Coarse-to-fine Attention Fusion

Updated 4 July 2026

Coarse-to-fine attention fusion is a strategy that first computes coarse representations to guide subsequent fine-grained processing, enhancing efficiency and accuracy.
It employs hierarchical, multi-scale, and cross-modal techniques to integrate features in systems such as image markup generation, vehicle re-identification, and video summarization.
This approach balances computational cost and performance through structured attention schemes and multi-level supervision in deep learning models.
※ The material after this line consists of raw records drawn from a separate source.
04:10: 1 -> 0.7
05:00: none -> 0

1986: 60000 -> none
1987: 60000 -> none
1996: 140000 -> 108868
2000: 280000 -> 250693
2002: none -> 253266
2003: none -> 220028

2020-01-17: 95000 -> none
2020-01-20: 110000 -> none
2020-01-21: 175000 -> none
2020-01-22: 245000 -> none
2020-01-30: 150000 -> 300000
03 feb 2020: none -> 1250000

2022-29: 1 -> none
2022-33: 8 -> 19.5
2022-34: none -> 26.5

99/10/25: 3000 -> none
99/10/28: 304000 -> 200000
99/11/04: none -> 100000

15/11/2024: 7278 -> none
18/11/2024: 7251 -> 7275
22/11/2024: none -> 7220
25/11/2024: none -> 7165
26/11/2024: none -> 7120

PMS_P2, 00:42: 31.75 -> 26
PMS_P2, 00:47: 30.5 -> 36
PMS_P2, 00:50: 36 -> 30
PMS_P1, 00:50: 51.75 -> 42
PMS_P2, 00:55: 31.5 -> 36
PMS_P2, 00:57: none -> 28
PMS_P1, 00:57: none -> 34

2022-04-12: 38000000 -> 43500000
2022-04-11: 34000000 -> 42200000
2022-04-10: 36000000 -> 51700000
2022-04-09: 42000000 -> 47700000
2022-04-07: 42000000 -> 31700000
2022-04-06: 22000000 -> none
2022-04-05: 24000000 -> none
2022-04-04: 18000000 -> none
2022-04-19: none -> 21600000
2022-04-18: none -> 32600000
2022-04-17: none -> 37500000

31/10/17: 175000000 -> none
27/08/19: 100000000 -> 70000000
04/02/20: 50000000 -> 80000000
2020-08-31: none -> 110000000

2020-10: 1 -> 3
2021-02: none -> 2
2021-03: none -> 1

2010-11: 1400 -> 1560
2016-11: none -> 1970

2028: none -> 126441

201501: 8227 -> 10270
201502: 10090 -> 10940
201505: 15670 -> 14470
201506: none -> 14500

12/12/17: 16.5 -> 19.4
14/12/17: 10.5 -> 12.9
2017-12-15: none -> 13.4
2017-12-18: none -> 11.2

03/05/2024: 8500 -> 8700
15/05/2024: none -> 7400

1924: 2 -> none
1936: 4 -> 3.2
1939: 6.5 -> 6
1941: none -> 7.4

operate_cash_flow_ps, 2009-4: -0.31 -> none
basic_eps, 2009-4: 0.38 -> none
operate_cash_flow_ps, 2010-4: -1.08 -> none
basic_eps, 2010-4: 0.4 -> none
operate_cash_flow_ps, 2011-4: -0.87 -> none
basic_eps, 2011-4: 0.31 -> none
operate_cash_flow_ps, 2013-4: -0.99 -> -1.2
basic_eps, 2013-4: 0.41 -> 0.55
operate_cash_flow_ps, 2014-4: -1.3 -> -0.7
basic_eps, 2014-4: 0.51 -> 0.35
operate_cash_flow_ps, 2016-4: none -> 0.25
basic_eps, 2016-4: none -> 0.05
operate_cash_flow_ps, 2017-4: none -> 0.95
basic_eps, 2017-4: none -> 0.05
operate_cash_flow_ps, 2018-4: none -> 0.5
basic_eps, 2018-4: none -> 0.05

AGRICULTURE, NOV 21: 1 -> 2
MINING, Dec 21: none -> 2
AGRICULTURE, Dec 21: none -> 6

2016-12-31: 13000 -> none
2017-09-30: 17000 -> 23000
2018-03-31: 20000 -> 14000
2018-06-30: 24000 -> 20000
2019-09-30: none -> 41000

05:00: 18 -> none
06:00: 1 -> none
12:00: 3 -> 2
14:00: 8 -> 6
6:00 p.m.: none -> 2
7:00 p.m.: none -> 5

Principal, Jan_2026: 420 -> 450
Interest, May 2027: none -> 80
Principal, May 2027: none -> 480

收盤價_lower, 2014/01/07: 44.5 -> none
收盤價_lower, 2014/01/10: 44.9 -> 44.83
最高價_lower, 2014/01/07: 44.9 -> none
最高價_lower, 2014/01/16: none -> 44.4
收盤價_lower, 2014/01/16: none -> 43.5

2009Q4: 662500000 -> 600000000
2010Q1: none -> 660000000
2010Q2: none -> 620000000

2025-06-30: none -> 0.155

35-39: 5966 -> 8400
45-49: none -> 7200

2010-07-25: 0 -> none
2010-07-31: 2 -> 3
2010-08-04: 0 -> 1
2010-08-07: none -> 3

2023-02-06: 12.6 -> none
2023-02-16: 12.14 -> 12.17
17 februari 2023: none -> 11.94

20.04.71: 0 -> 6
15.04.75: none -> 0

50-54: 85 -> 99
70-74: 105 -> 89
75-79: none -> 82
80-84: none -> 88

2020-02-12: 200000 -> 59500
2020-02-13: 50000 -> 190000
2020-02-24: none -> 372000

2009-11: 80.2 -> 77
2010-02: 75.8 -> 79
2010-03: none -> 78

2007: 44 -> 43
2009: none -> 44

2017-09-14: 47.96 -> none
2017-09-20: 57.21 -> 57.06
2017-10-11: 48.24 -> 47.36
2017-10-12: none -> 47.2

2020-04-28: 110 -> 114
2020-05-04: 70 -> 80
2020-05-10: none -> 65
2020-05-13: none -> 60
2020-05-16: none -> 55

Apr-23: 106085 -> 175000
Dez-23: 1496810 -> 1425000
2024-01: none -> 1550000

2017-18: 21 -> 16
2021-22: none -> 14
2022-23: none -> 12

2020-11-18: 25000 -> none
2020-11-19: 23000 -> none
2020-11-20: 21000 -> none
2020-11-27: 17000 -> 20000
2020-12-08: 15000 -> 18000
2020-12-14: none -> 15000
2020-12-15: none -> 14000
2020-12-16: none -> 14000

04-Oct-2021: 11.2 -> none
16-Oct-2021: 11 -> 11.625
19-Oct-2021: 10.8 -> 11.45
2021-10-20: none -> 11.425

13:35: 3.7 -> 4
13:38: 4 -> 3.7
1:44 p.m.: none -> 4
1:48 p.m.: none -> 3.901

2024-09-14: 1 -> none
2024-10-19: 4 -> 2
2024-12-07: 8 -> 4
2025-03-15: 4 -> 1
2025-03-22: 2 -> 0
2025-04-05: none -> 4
Coarse-to-fine attention fusion denotes a family of attention and feature-integration schemes in which a model first constructs a coarse representation—such as a support region, a class/type hypothesis, a global token, a routed subset of regions, or a high-level contextual feature—and then uses that representation to constrain, weight, or refine a finer attention or fusion process. In published systems, this pattern appears as coarse support-region selection before fine image attention in image-to-markup generation (Deng et al., 2016), a two-step hierarchical classifier in which coarse vehicle model/type prediction guides fine vehicle-ID attention (Wei et al., 2018), and saliency-guided fusion of a local $\texttt{[FG]}$ token with CLIP’s global $\texttt{[CLS]}$ token for fine-grained classification (Silva et al., 2 Oct 2025).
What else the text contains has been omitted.